PROBLEM DESCRIPTION
Set down the entries again word for word, without any of the images.

[EXERCISE INPUT Boundary: Start]

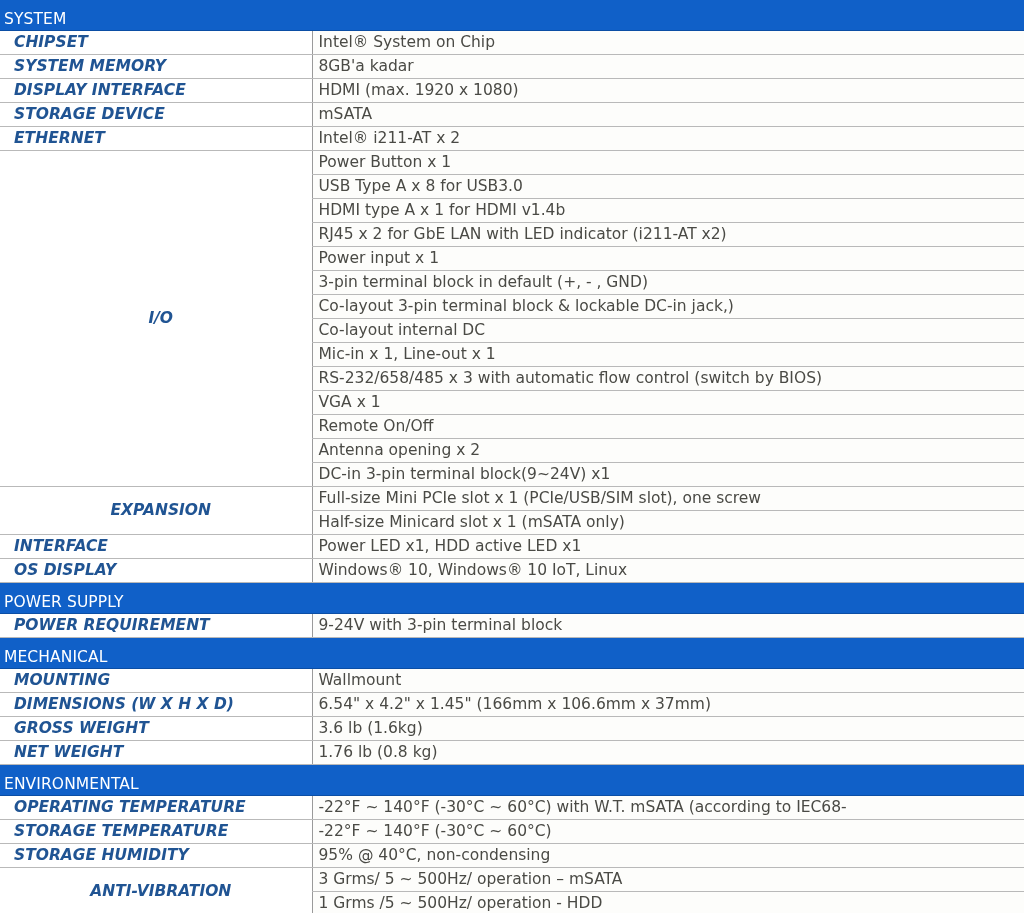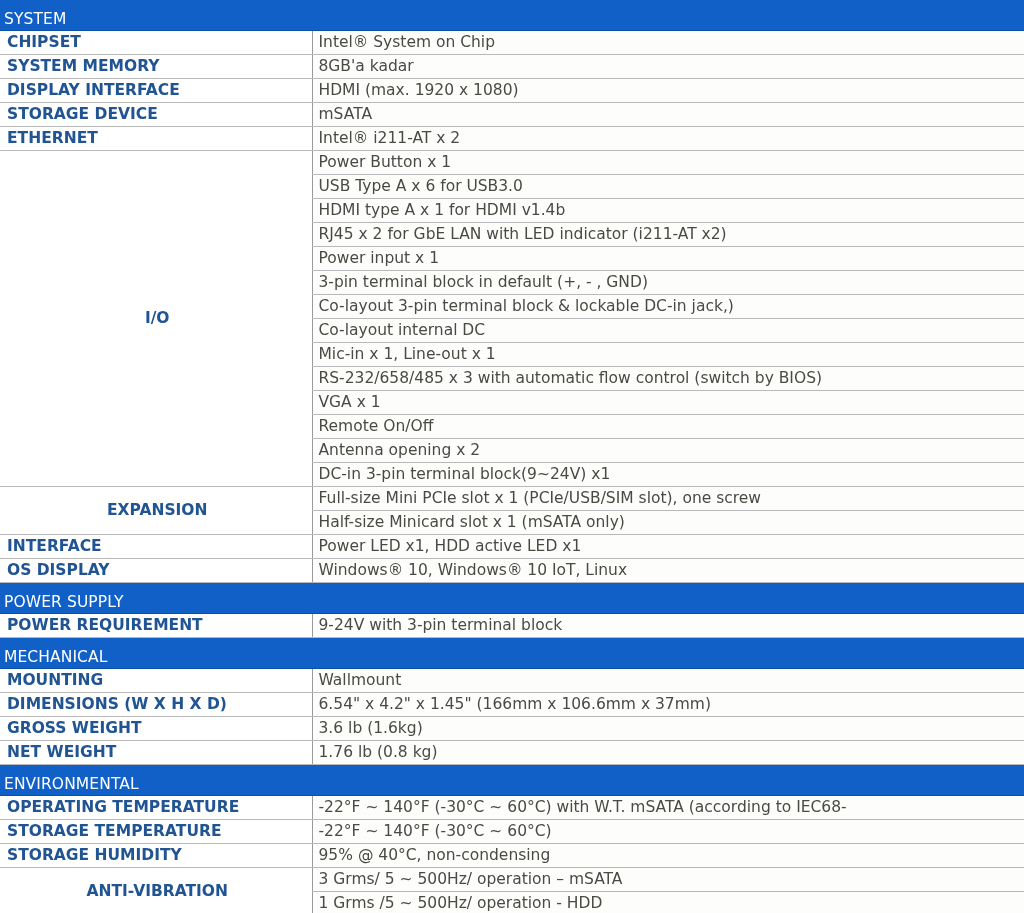--- a/index.html
+++ b/index.html
@@ -37,27 +37,28 @@
     border-bottom: 1px solid #0b4ea5;
     white-space: nowrap;
     overflow: hidden;
   }
 
   td.label-cell {
     color: #205493;
     font-weight: bold;
     font-size: 15.5px;
     line-height: 17px;
-    padding: 2px 4px 2px 7px;
+    padding: 2px 4px 2px 14px;
     border-bottom: 1px solid #b9b9b9;
     border-right: none;
     background: #ffffff;
     vertical-align: middle;
     white-space: nowrap;
     overflow: hidden;
+    font-style: italic;
   }
 
   td.label-cell.merged {
     vertical-align: middle;
     text-align: center;
   }
 
   td.value-cell {
     color: #4a4a45;
     font-size: 15.5px;
@@ -111,21 +112,21 @@
       </tr>
       <tr class="row-h">
         <td class="label-cell" rowspan="1">ETHERNET</td>
         <td class="value-cell">Intel® i211-AT x 2</td>
       </tr>
       <tr class="row-h">
         <td class="label-cell merged" rowspan="14">I/O</td>
         <td class="value-cell">Power Button x 1</td>
       </tr>
       <tr class="row-h">
-        <td class="value-cell">USB Type A x 6 for USB3.0</td>
+        <td class="value-cell">USB Type A x 8 for USB3.0</td>
       </tr>
       <tr class="row-h">
         <td class="value-cell">HDMI type A x 1 for HDMI v1.4b</td>
       </tr>
       <tr class="row-h">
         <td class="value-cell">RJ45 x 2 for GbE LAN with LED indicator (i211-AT x2)</td>
       </tr>
       <tr class="row-h">
         <td class="value-cell">Power input x 1</td>
       </tr>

[EXERCISE INPUT Boundary: End]

RESPONSE
--- a/index.html
+++ b/index.html
@@ -37,27 +37,28 @@
     border-bottom: 1px solid #0b4ea5;
     white-space: nowrap;
     overflow: hidden;
   }
 
   td.label-cell {
     color: #205493;
     font-weight: bold;
     font-size: 15.5px;
     line-height: 17px;
-    padding: 2px 4px 2px 7px;
+    padding: 2px 4px 2px 14px;
     border-bottom: 1px solid #b9b9b9;
     border-right: none;
     background: #ffffff;
     vertical-align: middle;
     white-space: nowrap;
     overflow: hidden;
+    font-style: italic;
   }
 
   td.label-cell.merged {
     vertical-align: middle;
     text-align: center;
   }
 
   td.value-cell {
     color: #4a4a45;
     font-size: 15.5px;
@@ -111,21 +112,21 @@
       </tr>
       <tr class="row-h">
         <td class="label-cell" rowspan="1">ETHERNET</td>
         <td class="value-cell">Intel® i211-AT x 2</td>
       </tr>
       <tr class="row-h">
         <td class="label-cell merged" rowspan="14">I/O</td>
         <td class="value-cell">Power Button x 1</td>
       </tr>
       <tr class="row-h">
-        <td class="value-cell">USB Type A x 6 for USB3.0</td>
+        <td class="value-cell">USB Type A x 8 for USB3.0</td>
       </tr>
       <tr class="row-h">
         <td class="value-cell">HDMI type A x 1 for HDMI v1.4b</td>
       </tr>
       <tr class="row-h">
         <td class="value-cell">RJ45 x 2 for GbE LAN with LED indicator (i211-AT x2)</td>
       </tr>
       <tr class="row-h">
         <td class="value-cell">Power input x 1</td>
       </tr>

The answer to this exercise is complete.